____ RECORDS FOR THE TASK
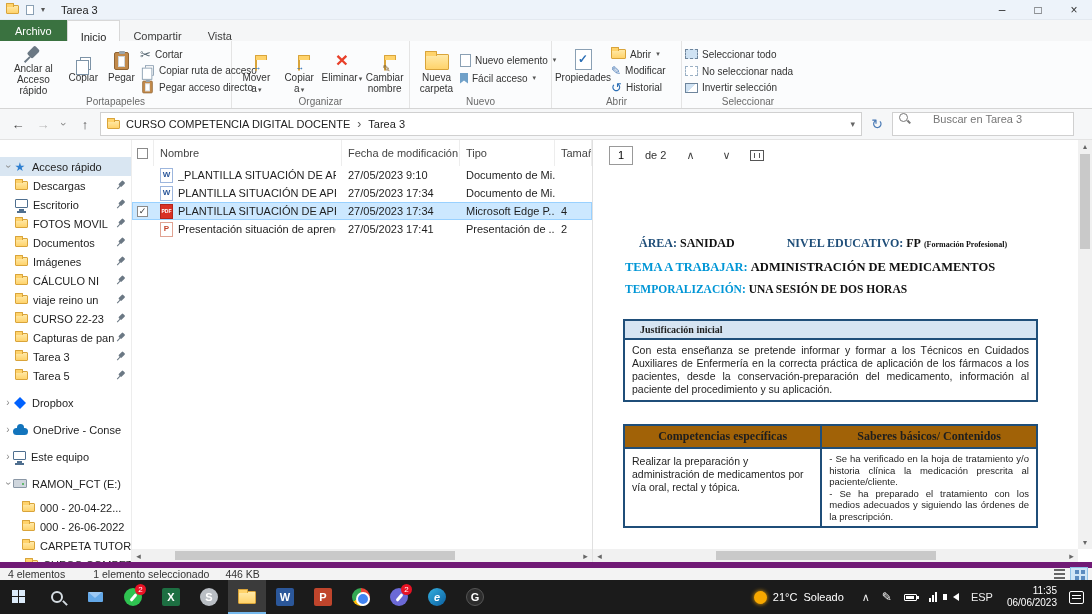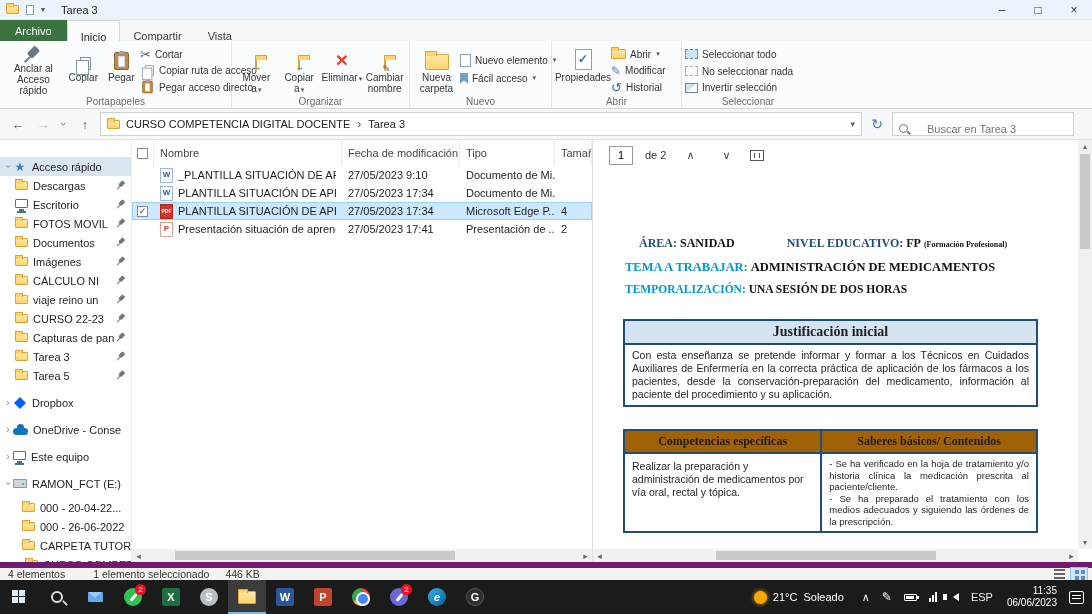--- a/index.html
+++ b/index.html
@@ -69,21 +69,21 @@
 
 .addrbar{position:absolute;left:0;top:109px;right:0;height:31px;background:#f6f7f8;display:flex;align-items:center;padding:0 8px;gap:5px;border-bottom:1px solid #e3e3e3}
 .nav-arrow{width:20px;text-align:center;font-size:13px;color:#444}
 .nav-arrow.disabled{color:#b9b9b9}
 .chev-hist{font-size:11px;color:#888;transform:rotate(90deg);width:12px;text-align:center}
 .addr-box{flex:1;height:24px;background:#fff;border:1px solid #d0d0d0;display:flex;align-items:center;padding:0 6px;gap:6px;max-width:762px}
 .crumb{font-size:11px;color:#222;white-space:nowrap}
 .crumb-sep{color:#555;font-size:12px;padding:0 1px}
 .addr-caret{margin-left:auto;color:#666;font-size:9px}
 .refresh{width:20px;text-align:center;color:#4a7ab5;font-size:14px}
-.search-box{width:182px;height:24px;background:#fff;border:1px solid #d0d0d0;display:flex;align-items:flex-end;padding:0 6px;gap:17px}
+.search-box{width:182px;height:24px;background:#fff;border:1px solid #d0d0d0;display:flex;align-items:flex-start;padding:0 6px;gap:23px}
 .search-box input{border:none;outline:none;flex:1;font-size:11px;color:#333;font-family:inherit;background:transparent;min-width:0}
 .search-box input::placeholder{color:#767676}
 .mag{width:11px;height:11px;position:relative;flex:none}
 .mag::before{content:"";position:absolute;left:0;top:0;width:7px;height:7px;border:1.5px solid #777;border-radius:50%}
 .mag::after{content:"";position:absolute;left:8px;top:8px;width:4px;height:1.5px;background:#777;transform:rotate(45deg)}
 
 
 .sidebar{position:absolute;left:0;top:140px;width:131px;height:422px;background:#fff;overflow:hidden;padding-top:17px}
 .nitem{display:flex;align-items:center;height:19px;padding-left:3px;font-size:11px;color:#1e1e1e;white-space:nowrap}
 .nitem.sel{background:#d9e6f2}
@@ -143,21 +143,21 @@
 .t-value{color:#0096d6}
 .serifline{font-family:"Liberation Serif",serif}
 .doc-line1{margin-top:18px;font-size:12px;display:flex;gap:52px;padding-left:16px}
 .lbl-navy{color:#1f4e79;font-weight:bold}
 .val-black{font-weight:bold;color:#111}
 .note{font-size:8px;font-weight:bold;color:#111}
 .doc-line2{margin-top:9px;font-size:12.5px;padding-left:2px}
 .doc-line3{margin-top:8px;font-size:11.5px;padding-left:2px}
 .lbl-cyan{color:#0096d6;font-weight:bold}
 .jbox{margin-top:24px;border:2px solid #1f4e79}
-.jbox-h{background:#d6e4f2;text-align:center;font-weight:bold;font-size:14px;padding:3px 15px;border-bottom:2px solid #1f4e79;font-family:"Liberation Serif",serif}
+.jbox-h{background:#d6e4f2;text-align:left;font-weight:bold;font-size:10px;padding:3px 15px;border-bottom:2px solid #1f4e79;font-family:"Liberation Serif",serif}
 .jbox-b{padding:4px 7px;font-size:10.5px;line-height:13px;text-align:justify}
 .ctable{margin-top:22px;border:2px solid #1f4e79}
 .ct-head{display:flex;background:#a16207;border-bottom:2px solid #1f4e79;font-weight:bold;font-size:12px;font-family:"Liberation Serif",serif}
 .ct-h1{width:48%;padding:3px 0;text-align:center;border-right:2px solid #1f4e79}
 .ct-h2{flex:1;padding:3px 0;text-align:center}
 .ct-body{display:flex}
 .ct-c1{width:48%;padding:6px 7px;border-right:2px solid #1f4e79;font-size:10.5px;line-height:13px}
 .ct-c2{flex:1;padding:4px 7px;font-size:9.5px;line-height:11.5px;text-align:justify}
 .pv-vscroll{position:absolute;right:0;top:0;width:14px;bottom:13px;background:#f1f1f1;display:flex;flex-direction:column;align-items:center;justify-content:space-between;font-size:8px;color:#666;padding:2px 0}
 .pv-vthumb{position:absolute;top:14px;left:2px;width:10px;height:95px;background:#c9c9c9}

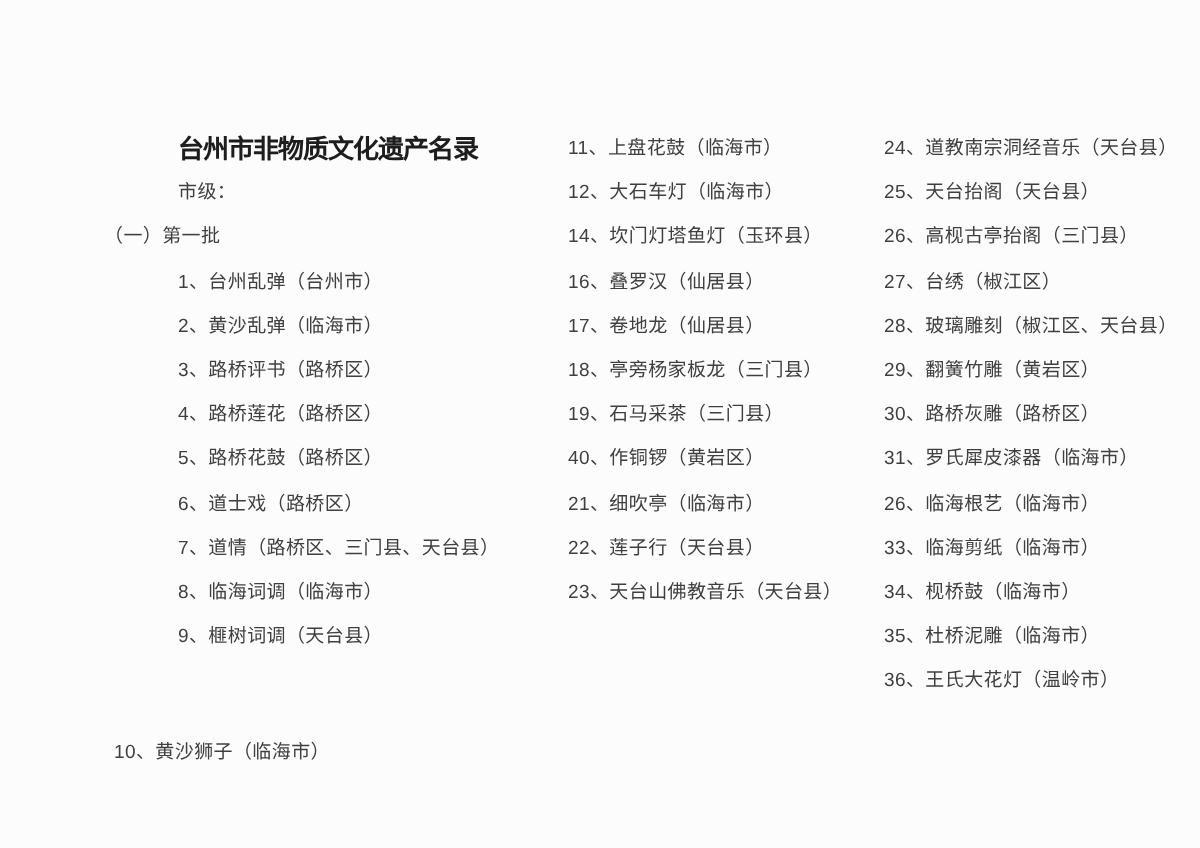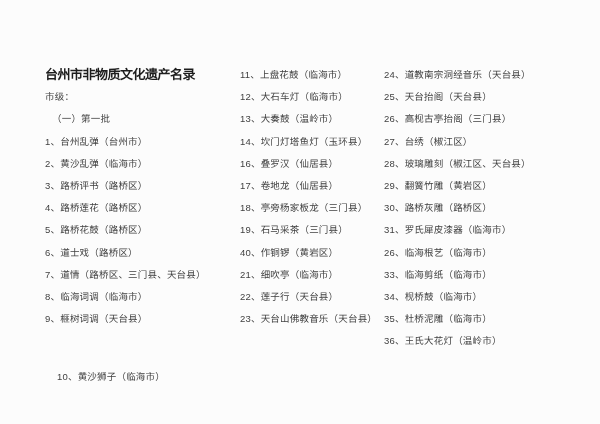--- a/index.html
+++ b/index.html
@@ -11,28 +11,29 @@
     position: relative;
   }
   .page {
     position: absolute;
     inset: 0;
     background: #fcfcfc;
   }
   .col { position: absolute; top: 64px; }
   .col1 { left: 45px; }
   .col2 { left: 240px; }
-  .col3 { left: 384px; }
+  .col3 { left: 398px; }
   .row {
     height: 22.2px;
     line-height: 22.2px;
     font-size: 9.5px;
     color: #3f3f3f;
     white-space: nowrap;
     letter-spacing: 0.2px;
+    margin-left: 44px;
   }
   .title-row {
     font-size: 13px;
     font-weight: 700;
     color: #1d1d1d;
     letter-spacing: -0.5px;
   }
   .batch-row { margin-left: 7px; }
   #col1-items .row { }
   #col1-items .row:nth-child(10) { margin-left: 12px; margin-top: 36px; }
@@ -56,21 +57,20 @@
         <div class="row">7、道情（路桥区、三门县、天台县）</div>
         <div class="row">8、临海词调（临海市）</div>
         <div class="row">9、榧树词调（天台县）</div>
         <div class="row">10、黄沙狮子（临海市）</div>
       </div>
   </div>
 
   <div class="col col2" id="col2-items">
       <div class="row">11、上盘花鼓（临海市）</div>
       <div class="row">12、大石车灯（临海市）</div>
-      <div class="row">13、大奏鼓（温岭市）</div>
       <div class="row">14、坎门灯塔鱼灯（玉环县）</div>
       <div class="row">16、叠罗汉（仙居县）</div>
       <div class="row">17、卷地龙（仙居县）</div>
       <div class="row">18、亭旁杨家板龙（三门县）</div>
       <div class="row">19、石马采茶（三门县）</div>
       <div class="row">40、作铜锣（黄岩区）</div>
       <div class="row">21、细吹亭（临海市）</div>
       <div class="row">22、莲子行（天台县）</div>
       <div class="row">23、天台山佛教音乐（天台县）</div>
     </div>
________
**PROMPT:**
Type out each line of the records above exactly, skipping any pictures.

**FINISHED EXERCISE:**
--- a/index.html
+++ b/index.html
@@ -69,21 +69,21 @@
 
 .addrbar{position:absolute;left:0;top:109px;right:0;height:31px;background:#f6f7f8;display:flex;align-items:center;padding:0 8px;gap:5px;border-bottom:1px solid #e3e3e3}
 .nav-arrow{width:20px;text-align:center;font-size:13px;color:#444}
 .nav-arrow.disabled{color:#b9b9b9}
 .chev-hist{font-size:11px;color:#888;transform:rotate(90deg);width:12px;text-align:center}
 .addr-box{flex:1;height:24px;background:#fff;border:1px solid #d0d0d0;display:flex;align-items:center;padding:0 6px;gap:6px;max-width:762px}
 .crumb{font-size:11px;color:#222;white-space:nowrap}
 .crumb-sep{color:#555;font-size:12px;padding:0 1px}
 .addr-caret{margin-left:auto;color:#666;font-size:9px}
 .refresh{width:20px;text-align:center;color:#4a7ab5;font-size:14px}
-.search-box{width:182px;height:24px;background:#fff;border:1px solid #d0d0d0;display:flex;align-items:flex-end;padding:0 6px;gap:17px}
+.search-box{width:182px;height:24px;background:#fff;border:1px solid #d0d0d0;display:flex;align-items:flex-start;padding:0 6px;gap:23px}
 .search-box input{border:none;outline:none;flex:1;font-size:11px;color:#333;font-family:inherit;background:transparent;min-width:0}
 .search-box input::placeholder{color:#767676}
 .mag{width:11px;height:11px;position:relative;flex:none}
 .mag::before{content:"";position:absolute;left:0;top:0;width:7px;height:7px;border:1.5px solid #777;border-radius:50%}
 .mag::after{content:"";position:absolute;left:8px;top:8px;width:4px;height:1.5px;background:#777;transform:rotate(45deg)}
 
 
 .sidebar{position:absolute;left:0;top:140px;width:131px;height:422px;background:#fff;overflow:hidden;padding-top:17px}
 .nitem{display:flex;align-items:center;height:19px;padding-left:3px;font-size:11px;color:#1e1e1e;white-space:nowrap}
 .nitem.sel{background:#d9e6f2}
@@ -143,21 +143,21 @@
 .t-value{color:#0096d6}
 .serifline{font-family:"Liberation Serif",serif}
 .doc-line1{margin-top:18px;font-size:12px;display:flex;gap:52px;padding-left:16px}
 .lbl-navy{color:#1f4e79;font-weight:bold}
 .val-black{font-weight:bold;color:#111}
 .note{font-size:8px;font-weight:bold;color:#111}
 .doc-line2{margin-top:9px;font-size:12.5px;padding-left:2px}
 .doc-line3{margin-top:8px;font-size:11.5px;padding-left:2px}
 .lbl-cyan{color:#0096d6;font-weight:bold}
 .jbox{margin-top:24px;border:2px solid #1f4e79}
-.jbox-h{background:#d6e4f2;text-align:center;font-weight:bold;font-size:14px;padding:3px 15px;border-bottom:2px solid #1f4e79;font-family:"Liberation Serif",serif}
+.jbox-h{background:#d6e4f2;text-align:left;font-weight:bold;font-size:10px;padding:3px 15px;border-bottom:2px solid #1f4e79;font-family:"Liberation Serif",serif}
 .jbox-b{padding:4px 7px;font-size:10.5px;line-height:13px;text-align:justify}
 .ctable{margin-top:22px;border:2px solid #1f4e79}
 .ct-head{display:flex;background:#a16207;border-bottom:2px solid #1f4e79;font-weight:bold;font-size:12px;font-family:"Liberation Serif",serif}
 .ct-h1{width:48%;padding:3px 0;text-align:center;border-right:2px solid #1f4e79}
 .ct-h2{flex:1;padding:3px 0;text-align:center}
 .ct-body{display:flex}
 .ct-c1{width:48%;padding:6px 7px;border-right:2px solid #1f4e79;font-size:10.5px;line-height:13px}
 .ct-c2{flex:1;padding:4px 7px;font-size:9.5px;line-height:11.5px;text-align:justify}
 .pv-vscroll{position:absolute;right:0;top:0;width:14px;bottom:13px;background:#f1f1f1;display:flex;flex-direction:column;align-items:center;justify-content:space-between;font-size:8px;color:#666;padding:2px 0}
 .pv-vthumb{position:absolute;top:14px;left:2px;width:10px;height:95px;background:#c9c9c9}

--- a/index.html
+++ b/index.html
@@ -11,28 +11,29 @@
     position: relative;
   }
   .page {
     position: absolute;
     inset: 0;
     background: #fcfcfc;
   }
   .col { position: absolute; top: 64px; }
   .col1 { left: 45px; }
   .col2 { left: 240px; }
-  .col3 { left: 384px; }
+  .col3 { left: 398px; }
   .row {
     height: 22.2px;
     line-height: 22.2px;
     font-size: 9.5px;
     color: #3f3f3f;
     white-space: nowrap;
     letter-spacing: 0.2px;
+    margin-left: 44px;
   }
   .title-row {
     font-size: 13px;
     font-weight: 700;
     color: #1d1d1d;
     letter-spacing: -0.5px;
   }
   .batch-row { margin-left: 7px; }
   #col1-items .row { }
   #col1-items .row:nth-child(10) { margin-left: 12px; margin-top: 36px; }
@@ -56,21 +57,20 @@
         <div class="row">7、道情（路桥区、三门县、天台县）</div>
         <div class="row">8、临海词调（临海市）</div>
         <div class="row">9、榧树词调（天台县）</div>
         <div class="row">10、黄沙狮子（临海市）</div>
       </div>
   </div>
 
   <div class="col col2" id="col2-items">
       <div class="row">11、上盘花鼓（临海市）</div>
       <div class="row">12、大石车灯（临海市）</div>
-      <div class="row">13、大奏鼓（温岭市）</div>
       <div class="row">14、坎门灯塔鱼灯（玉环县）</div>
       <div class="row">16、叠罗汉（仙居县）</div>
       <div class="row">17、卷地龙（仙居县）</div>
       <div class="row">18、亭旁杨家板龙（三门县）</div>
       <div class="row">19、石马采茶（三门县）</div>
       <div class="row">40、作铜锣（黄岩区）</div>
       <div class="row">21、细吹亭（临海市）</div>
       <div class="row">22、莲子行（天台县）</div>
       <div class="row">23、天台山佛教音乐（天台县）</div>
     </div>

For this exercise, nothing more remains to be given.